▸ **ACTIVITY**:
Find the lines in these entries that include the word "background" and state how many there are, with no other words.

━━━ PROVIDED MATERIAL

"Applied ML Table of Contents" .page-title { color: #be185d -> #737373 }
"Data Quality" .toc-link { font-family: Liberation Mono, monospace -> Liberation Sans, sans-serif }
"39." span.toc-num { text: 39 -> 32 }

━━━━━━
━━━ PROVIDED MATERIAL

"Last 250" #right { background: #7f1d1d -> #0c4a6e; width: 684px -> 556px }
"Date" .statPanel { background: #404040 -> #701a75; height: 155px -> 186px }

━━━━━━

▸ **FINISHED TASK**:
2